PLANTING TOMATOES

Finally the tomato plants are ready to be planted out into the Potager.

We  ‘hardened them off‘ which means exposing them to natural light gradually. (Till now they have been raised under lights.) The first day they were kept in a shady area, then we  exposed them to morning sun for two days, while protecting them from the hottest part of the day.  Finally they are left in full sun and watched carefully. Not a leaf wilted, so we knew these babies were ready to go.

Habitually,we would pot the plants up; that is, put the seed starting cells, as seen in photos, into a larger pot with rich compost. There was just no time this year.

We had prepared the soil beforehand with copious quantities of compost and rabbit manure.

My husband digs a  hole in this rich mix. He  removes the lower leaves of the plant with a pinch, and fills the soil around the  stem up to the top leaves.

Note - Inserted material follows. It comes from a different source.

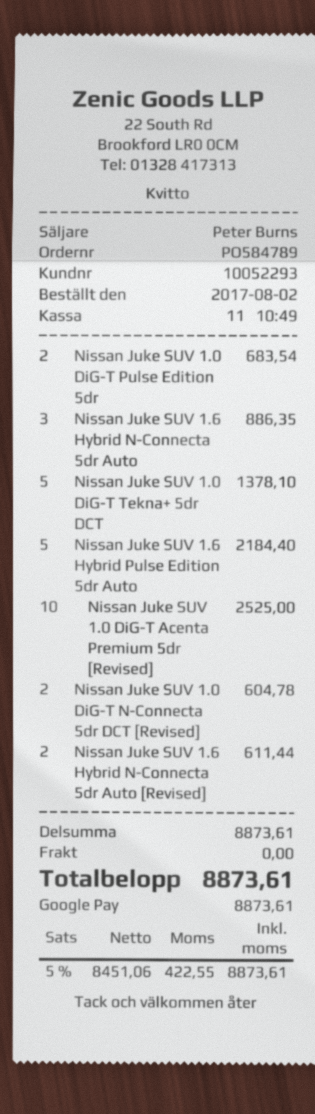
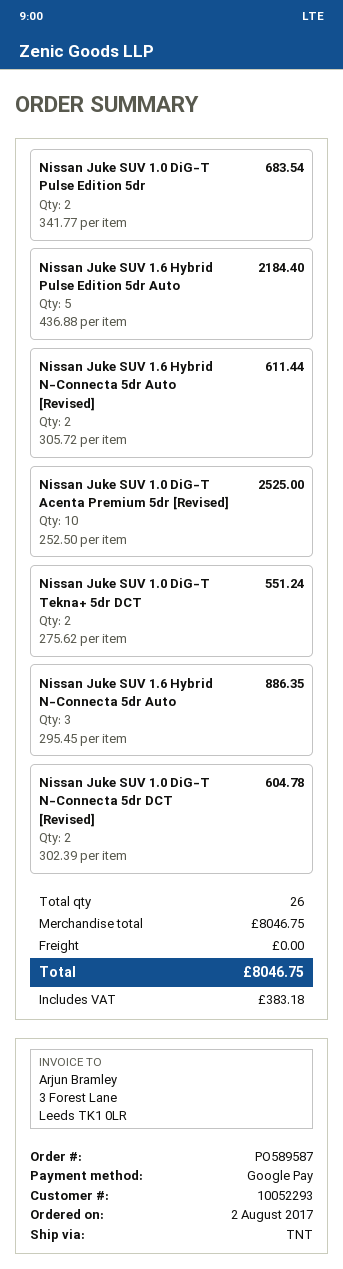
order number: PO584789 -> PO589587
Nissan Juke SUV 1.0 DiG-T Tekna+ 5dr DCT: 5 for 1378.10 -> 2 for 551.24
subtotal: 8873.61 -> 8046.75
tax: 422.55 -> 383.18
total: 8873.61 -> 8046.75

The plant  will grow roots all along the stem and  make it stronger (DO NOT DO THIS WITH OTHER PLANTS)

He inserts a toothpick on both side of the stem.  This prevents the dreaded cutworm from wrapping itself around the stem and cutting the plant down at soil level.

When the soil is firmed around the plant, I like to create a small well or indentation around the root-ball to direct the water.

Finally the plants are MUDDIED-IN,  the best description I know for deep and long watering, Then we place the cages around the plants….

We will mulch tomorrow; that is place a 2″ layer of shredded leaves on the exposed soil. These will retain the moisture in the soil and prevent annual weeds from germinating, I hope. We used to do it all in one day…. but we used to be younger.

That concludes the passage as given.